■ What is needed
The records that follow are to be repeated in full, with no pictures retained.

■ Stored records
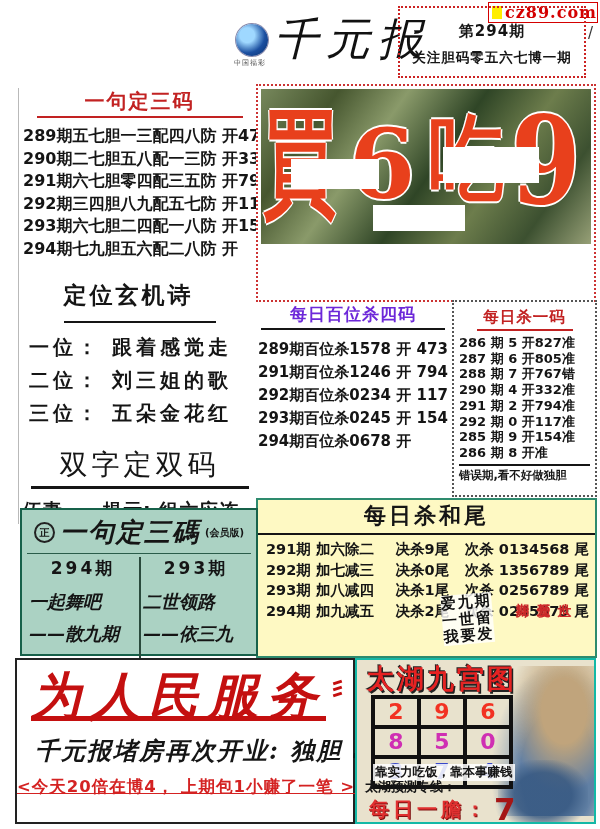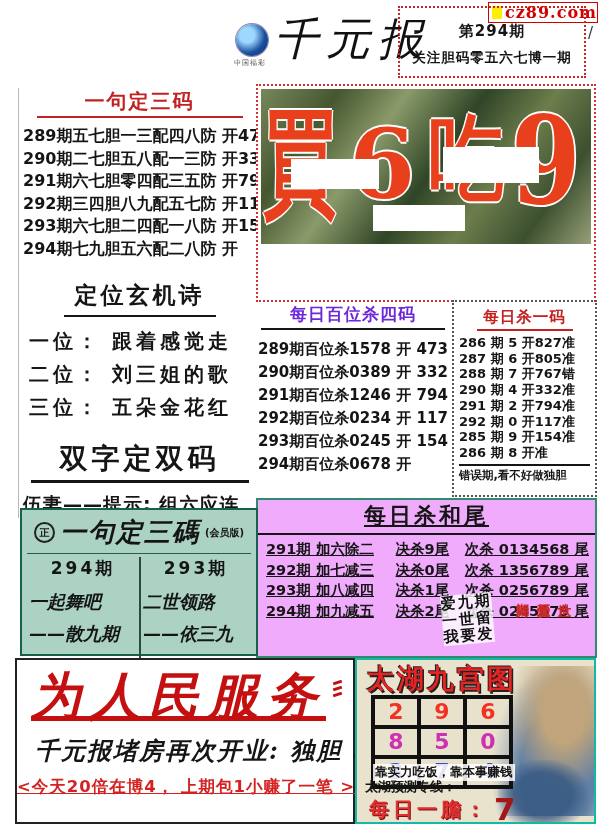--- a/index.html
+++ b/index.html
@@ -29,8 +29,8 @@
            border-bottom:2px solid #c22222;letter-spacing:2px;padding-bottom:1px;}
   .s-rows{margin-top:7px;}
   .s-rows div{font-size:16px;font-weight:bold;line-height:22.5px;white-space:nowrap;}
-  .p-title{width:152px;margin:20px auto 0;text-align:center;font-size:23px;font-weight:bold;
-           border-bottom:2px solid #151515;letter-spacing:3px;padding-bottom:4px;}
+  .p-title{width:152px;margin:20px auto 0;text-align:left;font-size:23px;font-weight:bold;
+           border-bottom:2px solid #151515;letter-spacing:3px;padding-bottom:10px;}
   .p-rows{margin-top:8px;padding-left:6px;}
   .p-rows div{font-size:20px;font-weight:bold;line-height:33px;letter-spacing:4px;white-space:nowrap;}
   .dz-title{width:218px;margin:16px auto 0;text-align:center;font-size:28px;font-weight:bold;

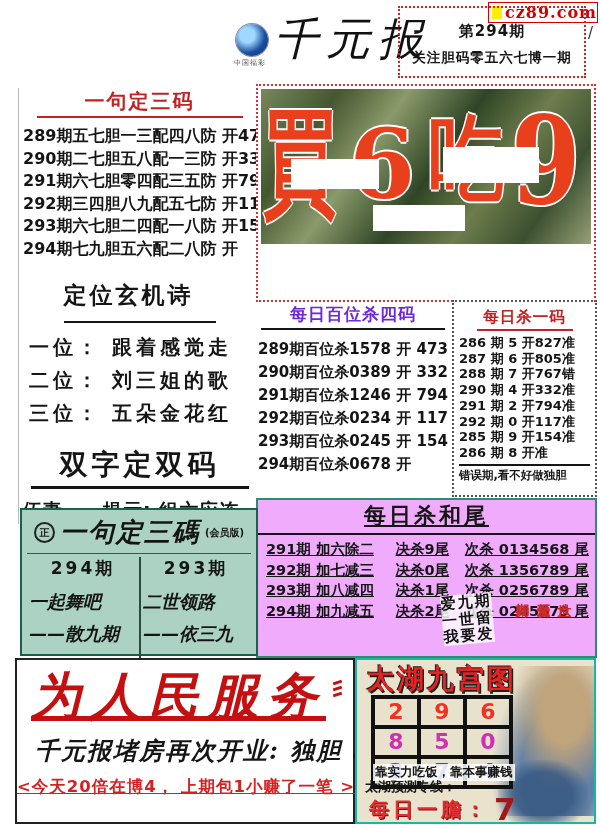--- a/index.html
+++ b/index.html
@@ -192,7 +192,6 @@
     <div class="hk-title">每日百位杀四码</div>
     <div class="hk-rows">
       <div>289期百位杀1578 开 473</div>
-      <div>290期百位杀0389 开 332</div>
       <div>291期百位杀1246 开 794</div>
       <div>292期百位杀0234 开 117</div>
       <div>293期百位杀0245 开 154</div>

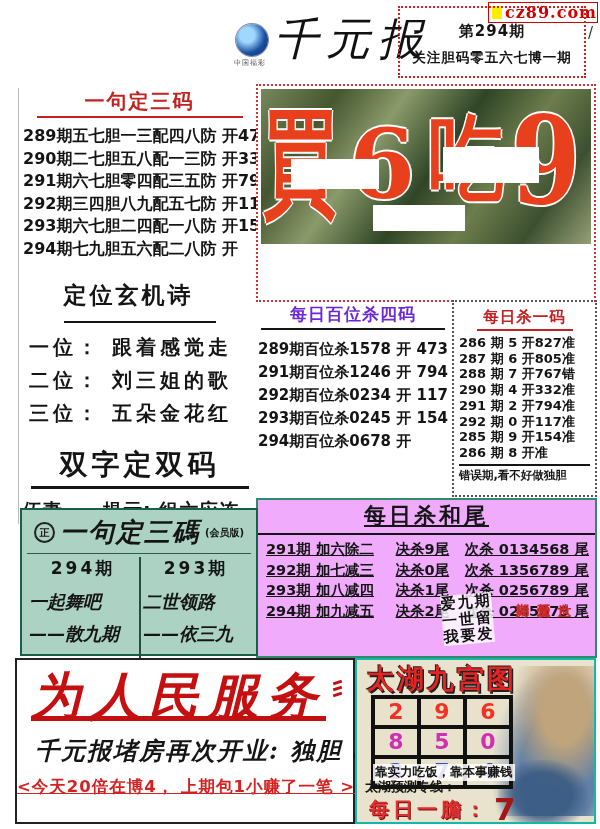--- a/index.html
+++ b/index.html
@@ -33,7 +33,7 @@
            border-bottom:2px solid #151515;letter-spacing:3px;padding-bottom:10px;}
   .p-rows{margin-top:8px;padding-left:6px;}
   .p-rows div{font-size:20px;font-weight:bold;line-height:33px;letter-spacing:4px;white-space:nowrap;}
-  .dz-title{width:218px;margin:16px auto 0;text-align:center;font-size:28px;font-weight:bold;
+  .dz-title{width:218px;margin:16px auto 0;text-align:center;font-size:28px;font-weight:normal;
            border-bottom:3px solid #151515;letter-spacing:4px;padding-bottom:2px;}
   .dz-hint{margin-top:9px;font-size:19px;font-weight:bold;letter-spacing:1px;white-space:nowrap;}
 

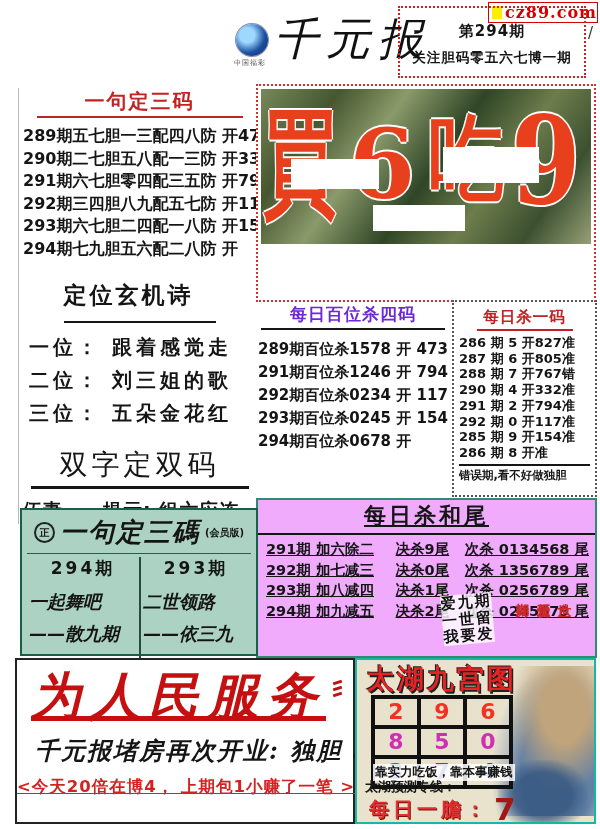--- a/index.html
+++ b/index.html
@@ -69,7 +69,7 @@
   .dk-foot{margin-top:3px;border-top:2px solid #151515;padding-top:2px;font-size:11.5px;font-weight:bold;white-space:nowrap;}
 
   
-  .ktail{left:256px;top:498px;width:341px;height:160px;border:2px solid #2e8b6e;box-sizing:border-box;background:#f0abfc;text-decoration:underline;}
+  .ktail{left:256px;top:498px;width:341px;height:160px;border:2px solid #2e8b6e;box-sizing:border-box;background:#fef9c3;}
   .kt-title{text-align:center;font-size:22px;font-weight:bold;letter-spacing:3px;
             border-bottom:2px solid #151515;padding:1px 0 2px;}
   .kt-rows{padding:4px 6px 0 8px;}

■ Task response
--- a/index.html
+++ b/index.html
@@ -29,8 +29,8 @@
            border-bottom:2px solid #c22222;letter-spacing:2px;padding-bottom:1px;}
   .s-rows{margin-top:7px;}
   .s-rows div{font-size:16px;font-weight:bold;line-height:22.5px;white-space:nowrap;}
-  .p-title{width:152px;margin:20px auto 0;text-align:center;font-size:23px;font-weight:bold;
-           border-bottom:2px solid #151515;letter-spacing:3px;padding-bottom:4px;}
+  .p-title{width:152px;margin:20px auto 0;text-align:left;font-size:23px;font-weight:bold;
+           border-bottom:2px solid #151515;letter-spacing:3px;padding-bottom:10px;}
   .p-rows{margin-top:8px;padding-left:6px;}
   .p-rows div{font-size:20px;font-weight:bold;line-height:33px;letter-spacing:4px;white-space:nowrap;}
   .dz-title{width:218px;margin:16px auto 0;text-align:center;font-size:28px;font-weight:bold;

--- a/index.html
+++ b/index.html
@@ -192,7 +192,6 @@
     <div class="hk-title">每日百位杀四码</div>
     <div class="hk-rows">
       <div>289期百位杀1578 开 473</div>
-      <div>290期百位杀0389 开 332</div>
       <div>291期百位杀1246 开 794</div>
       <div>292期百位杀0234 开 117</div>
       <div>293期百位杀0245 开 154</div>

--- a/index.html
+++ b/index.html
@@ -33,7 +33,7 @@
            border-bottom:2px solid #151515;letter-spacing:3px;padding-bottom:10px;}
   .p-rows{margin-top:8px;padding-left:6px;}
   .p-rows div{font-size:20px;font-weight:bold;line-height:33px;letter-spacing:4px;white-space:nowrap;}
-  .dz-title{width:218px;margin:16px auto 0;text-align:center;font-size:28px;font-weight:bold;
+  .dz-title{width:218px;margin:16px auto 0;text-align:center;font-size:28px;font-weight:normal;
            border-bottom:3px solid #151515;letter-spacing:4px;padding-bottom:2px;}
   .dz-hint{margin-top:9px;font-size:19px;font-weight:bold;letter-spacing:1px;white-space:nowrap;}
 

--- a/index.html
+++ b/index.html
@@ -69,7 +69,7 @@
   .dk-foot{margin-top:3px;border-top:2px solid #151515;padding-top:2px;font-size:11.5px;font-weight:bold;white-space:nowrap;}
 
   
-  .ktail{left:256px;top:498px;width:341px;height:160px;border:2px solid #2e8b6e;box-sizing:border-box;background:#f0abfc;text-decoration:underline;}
+  .ktail{left:256px;top:498px;width:341px;height:160px;border:2px solid #2e8b6e;box-sizing:border-box;background:#fef9c3;}
   .kt-title{text-align:center;font-size:22px;font-weight:bold;letter-spacing:3px;
             border-bottom:2px solid #151515;padding:1px 0 2px;}
   .kt-rows{padding:4px 6px 0 8px;}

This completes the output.